> **What you have to do**
Once you reach the line containing "(166, 245) none", copy it and every line after it exactly, through the end of the data below.

----- Dataset entries -----

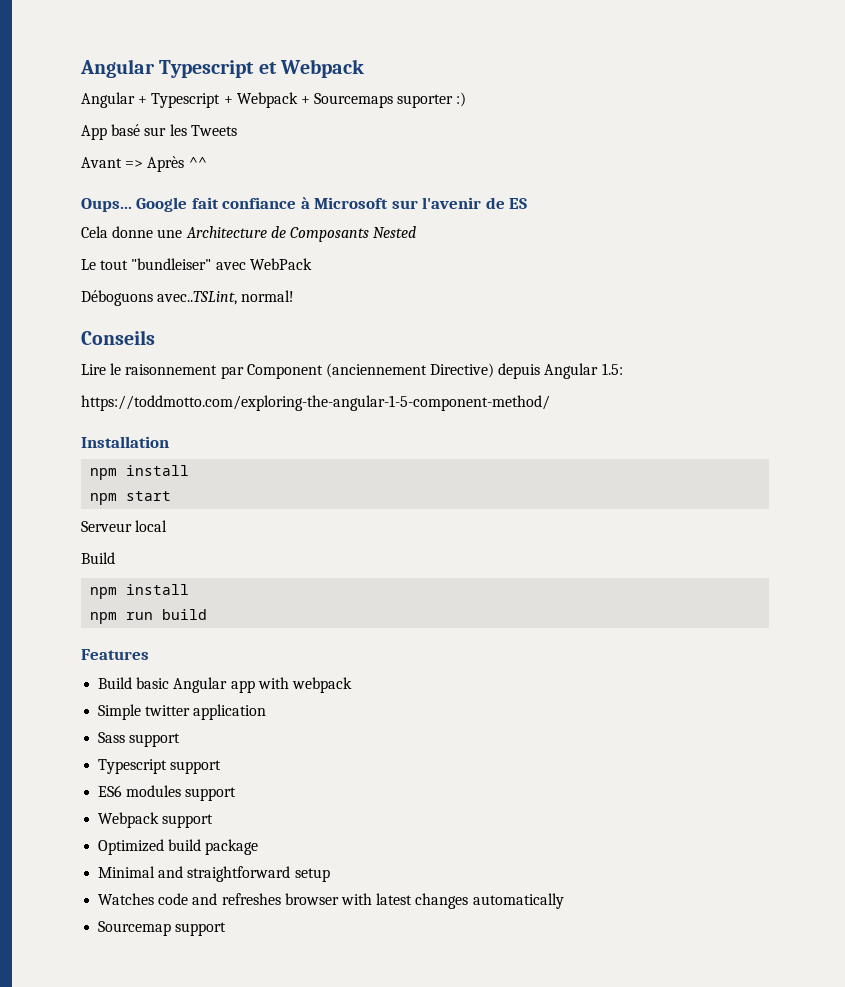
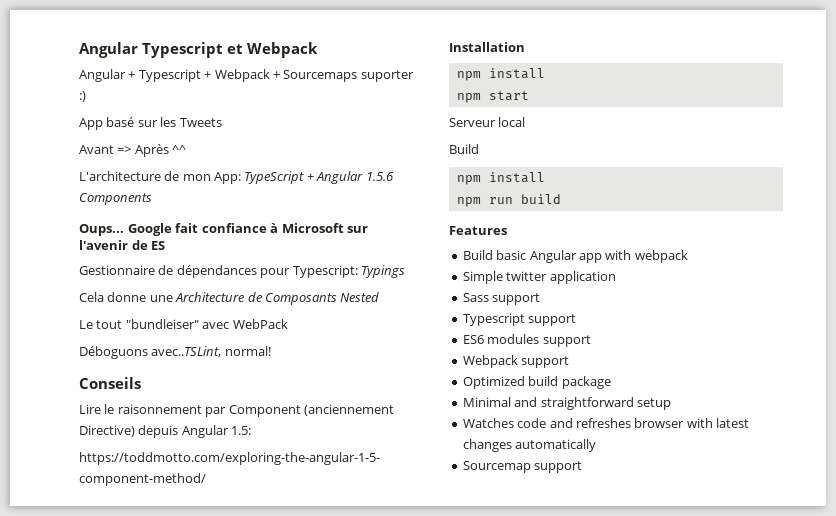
(207, 162) none -> [79,171,394,184] [79,193,152,205] // L'architecture de mon App: TypeScript + Angular 1.5.6 Components
(528, 203) none -> [79,265,405,278] // Gestionnaire de dépendances pour Typescript: Typings

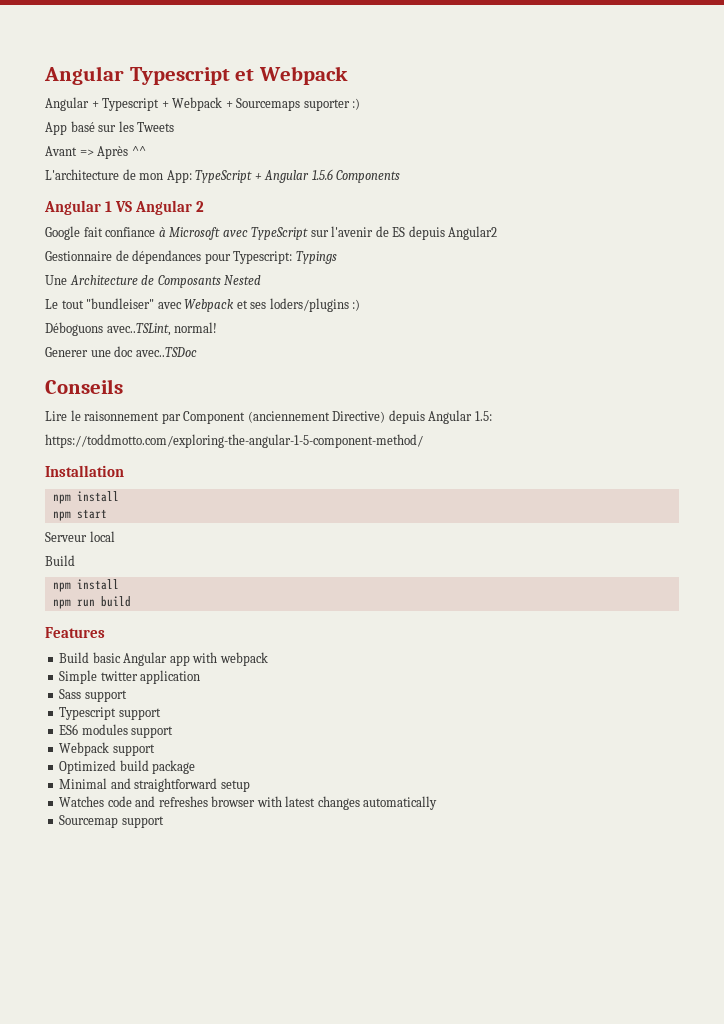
[79,224,124,236] Oups... -> [44,200,205,215] Angular 1 VS Angular 2 //
(344, 228) none -> [222,227,309,240] avec TypeScript
(166, 245) none -> [408,226,498,240] depuis Angular2
[79,292,173,302] Cela donne une -> [45,275,67,285] Une
[232,319,288,329] WebPack -> [184,298,361,312] Webpack et ses loders/plugins :)
(271, 351) none -> [45,346,197,357] // Generer une doc avec..TSDoc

-----

> **Written response**
(166, 245) none -> [408,226,498,240] depuis Angular2
[79,292,173,302] Cela donne une -> [45,275,67,285] Une
[232,319,288,329] WebPack -> [184,298,361,312] Webpack et ses loders/plugins :)
(271, 351) none -> [45,346,197,357] // Generer une doc avec..TSDoc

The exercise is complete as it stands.